Edited to add: I forgot to mention the Sphinx! Teppic gets the traditional Greek riddle but has a fabulous, unique solution - having failed to get the answer, he insists that the question is unfair and it should be amended to 'What, metaphorically speaking, walks on four legs just after midnight, on two legs for most of the day (barring accidents), until at least supper time, when it continues to walk on two legs or with any prosthetic aids of its choice?' The Sphinx gets so confused, he is able to slip past it.
I also forgot to mention the dreams, a subject currently close to my heart. The dream about the seven fat cows and seven thin cows is an ancestral dream of the royal family here, with one cow riding a bicycle or playing an amusing instrument.

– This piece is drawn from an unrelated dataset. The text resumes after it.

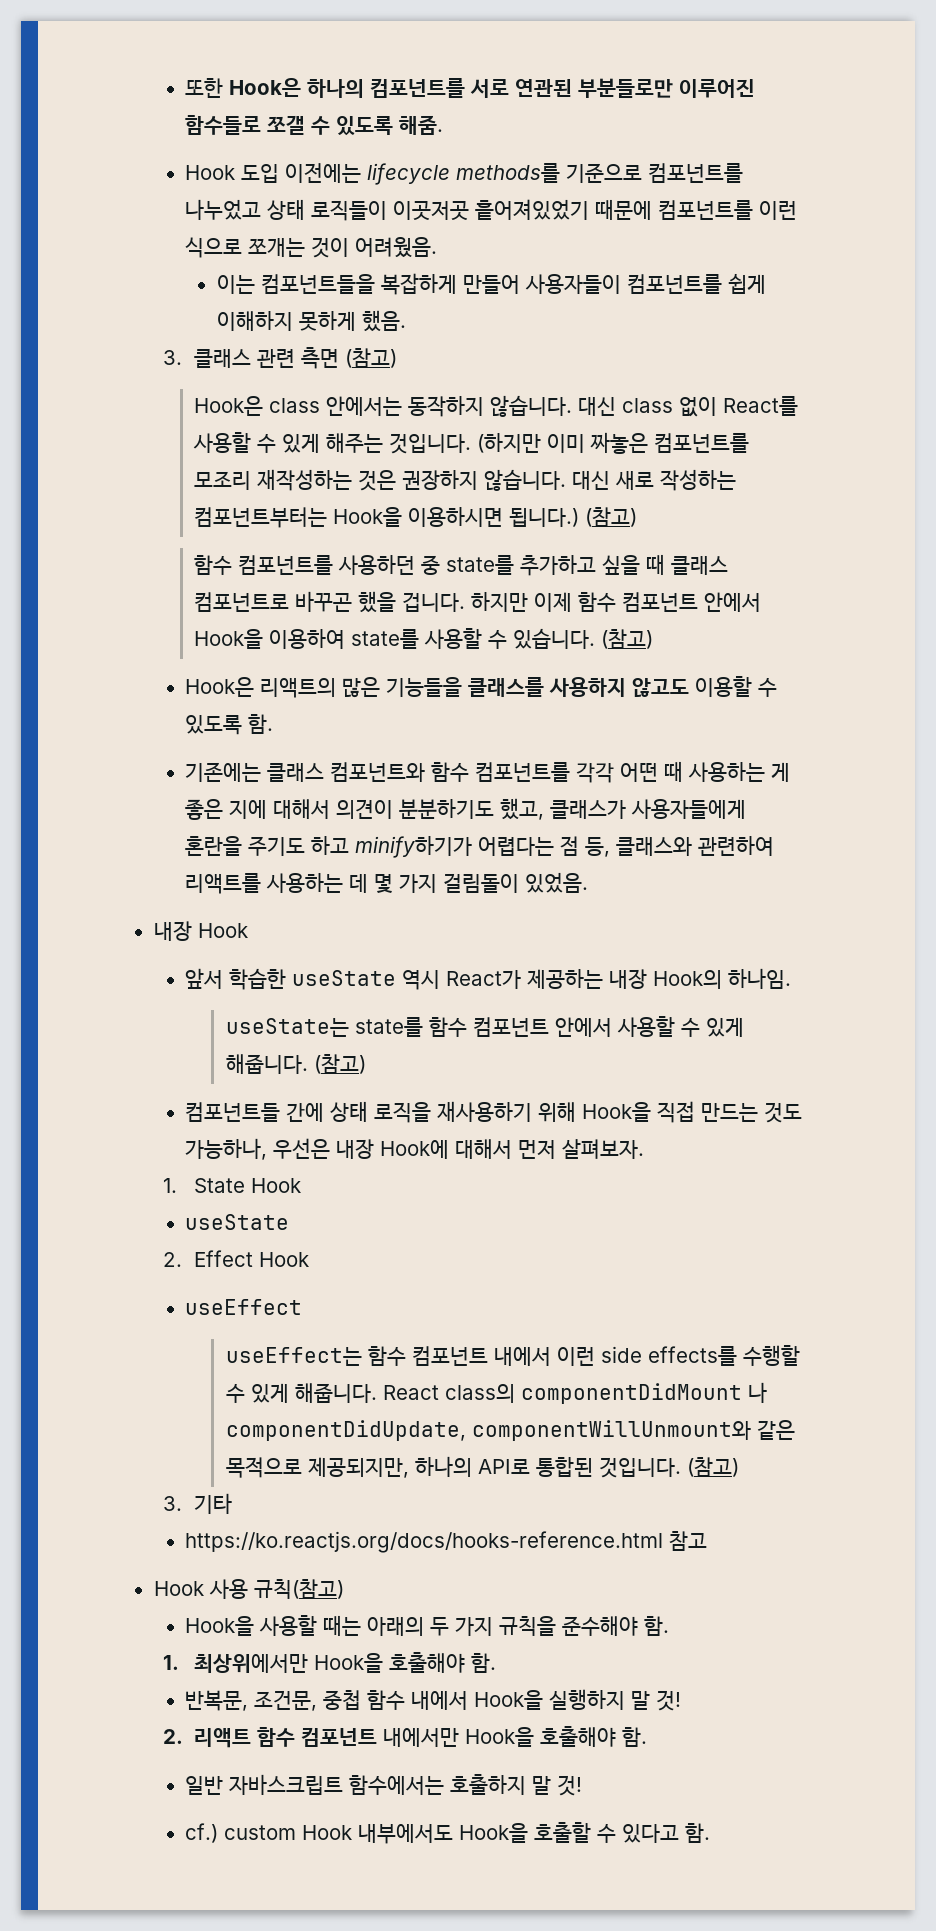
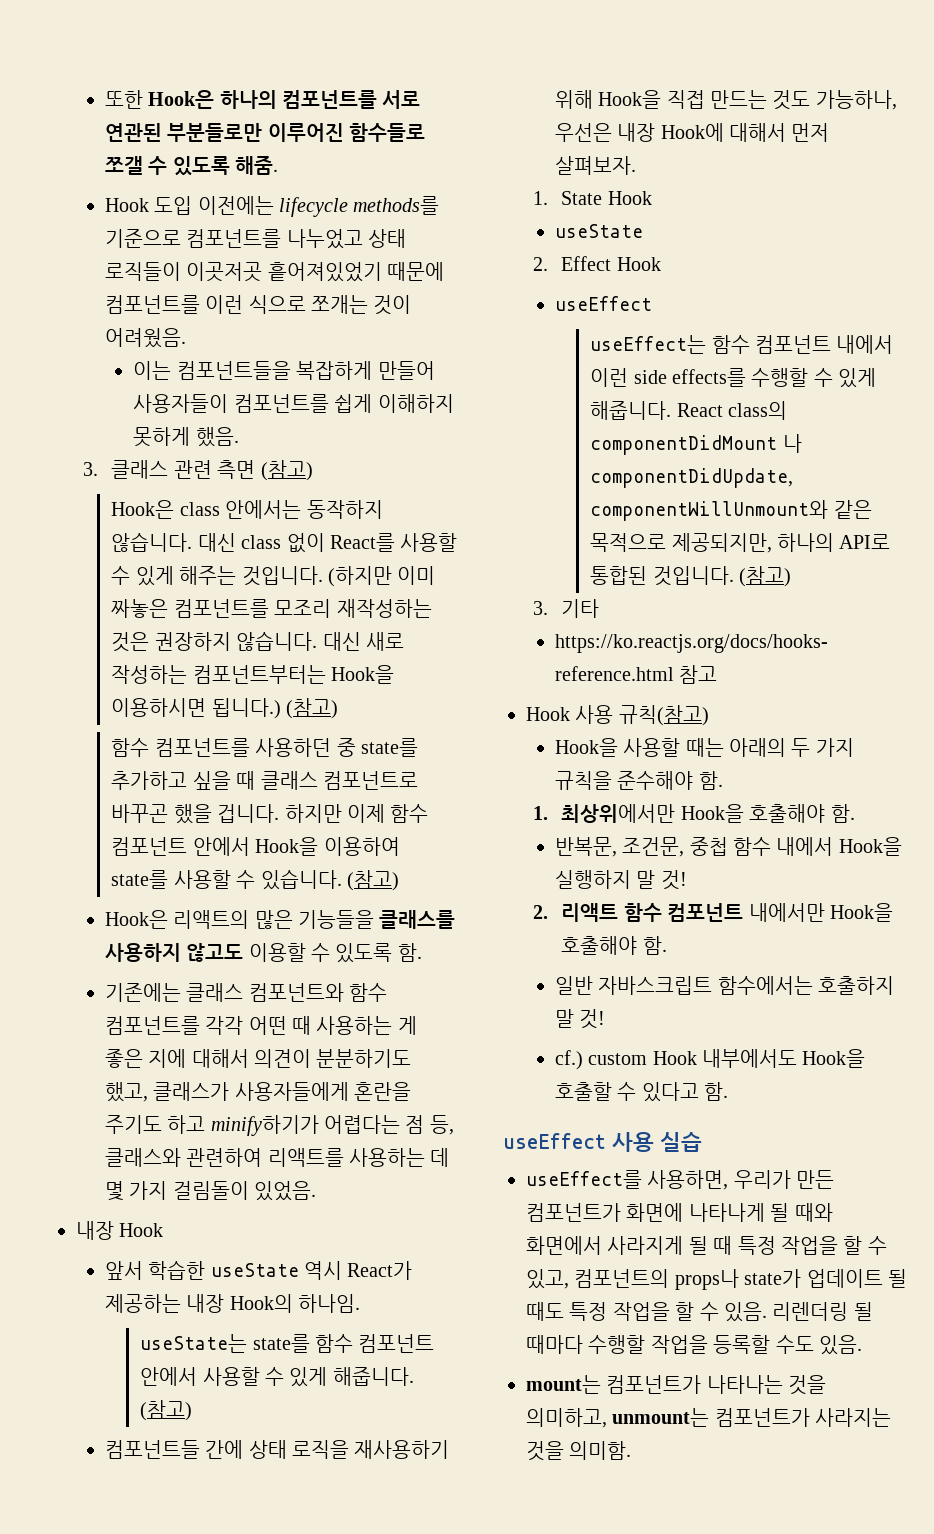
(711, 1833) none -> [504,1132,702,1152] [526,1170,835,1190] [526,1203,833,1222] [526,1236,887,1255] [526,1269,907,1290] [526,1302,873,1322] [526,1335,862,1355] [526,1375,827,1395] [526,1408,892,1428] [526,1441,632,1461] // useEffect 사용 실습 // useEffect를 사용하면, 우리가 만든 컴포넌트가 화면에 나타나게 될 때와 화면에서 사라지게 될 때 특정 작업을 할 수 있고, 컴포넌트의 props나 state가 업데이트 될 때도 특정 작업을 할 수 있음. 리렌더링 될 때마다 수행할 작업을 등록할 수도 있음. // mount는 컴포넌트가 나타나는 것을 의미하고, unmount는 컴포넌트가 사라지는 것을 의미함.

I love these references - I love the way they gently poke holes in the mythology, whether its the obscurity of a riddle or a dream report that lacks dream-like qualities. Plus, its just really funny.
(And I'll say no more on the religious issues; in the Great Religious War of Fantasy Authors, I'm on the side of J. R. R. Tolkien, C. S. Lewis and J. K. Rowling, rather than that of Philip Pullman, Terry Pratchett and Douglas Adams - whose sci-fi is so crazy it's practically fantasy).
Me and Y. B. again, making peace. I'm a bit fond of these pictures!